Speeding up Python with C and cffi

In an appetizer served back in April, 2017, I demonstrated using Cython to achieve 100+ times speed-up to numerical bottlenecks in Python code. I have not used Cython in actual projects since then. Instead, I have had some experiences using C++ to extend Python. Compared with Cython, which is deeply intertwined with Python, using a separate language to write Python extensions has advantages, such as

There is no need to learn Cython, which is nevertheless a different language than Python, yet has no value outside of Python projects. On the other hand, a totally separate language (if suitable for writing Python extensions) has its own value in non-Python projects. Either we already know the language, or we learn it for its own merits. The reward of the skill investment may be broader than what can be gained with Cython.
Performance tuning tends to be cleaner than Cython. Because Cython is a superset of Python, one would tend to gradually add type declarations and other tweaks to the Cython code based on performance observations and profiling. While super convenient, eventually it also tends to take more time. With a separate, statically-typed language, we start clean and complete with respect to language-wise benefits.
If the extension code is substantial, we can maintain it as a separate library independent of Python, thus having its own life and broader applications. This is not the case with extensions written in Cython, which, as far as I know, can not be used outside of Python.

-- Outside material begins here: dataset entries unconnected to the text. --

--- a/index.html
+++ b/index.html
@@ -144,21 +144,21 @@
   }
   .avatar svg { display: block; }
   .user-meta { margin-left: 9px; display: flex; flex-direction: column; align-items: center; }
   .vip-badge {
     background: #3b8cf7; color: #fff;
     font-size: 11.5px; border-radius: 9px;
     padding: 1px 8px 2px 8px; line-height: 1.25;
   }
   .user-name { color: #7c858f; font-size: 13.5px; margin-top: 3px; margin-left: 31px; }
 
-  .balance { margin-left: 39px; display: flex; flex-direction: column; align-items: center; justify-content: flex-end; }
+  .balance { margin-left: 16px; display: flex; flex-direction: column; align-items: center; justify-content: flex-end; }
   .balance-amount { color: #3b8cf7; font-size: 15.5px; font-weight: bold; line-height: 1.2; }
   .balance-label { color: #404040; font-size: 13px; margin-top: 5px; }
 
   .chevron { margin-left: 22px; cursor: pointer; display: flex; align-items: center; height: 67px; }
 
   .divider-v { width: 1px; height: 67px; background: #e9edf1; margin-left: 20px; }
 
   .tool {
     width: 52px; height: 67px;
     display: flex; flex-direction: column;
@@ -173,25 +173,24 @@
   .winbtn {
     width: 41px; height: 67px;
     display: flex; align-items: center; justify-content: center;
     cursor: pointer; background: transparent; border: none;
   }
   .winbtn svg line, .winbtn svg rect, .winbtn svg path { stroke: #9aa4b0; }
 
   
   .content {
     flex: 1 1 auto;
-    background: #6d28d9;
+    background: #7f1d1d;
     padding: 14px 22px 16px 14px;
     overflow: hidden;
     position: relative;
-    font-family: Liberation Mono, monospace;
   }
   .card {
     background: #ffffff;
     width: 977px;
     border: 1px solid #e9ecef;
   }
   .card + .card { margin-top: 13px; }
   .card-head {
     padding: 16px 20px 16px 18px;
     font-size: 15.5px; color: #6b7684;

In this post, I will demonstrate using C to write Python extensions. I’m going to use the same example that was used in the previous article. The C/Python inter-op tool used will be cffi. The objectives of this blogpost are two fold. First, figure out the basics of this workflow to make it work for the simple example. Second, find out whether it achieves performance that is comparable to the Cython solution. My skill at cffi at this time stops at making this example work, therefore this is not an intro or tutorial about cffi.

Set it up

The problem is to calculate the day of week given a UNIX timestamp. The Python code is simple.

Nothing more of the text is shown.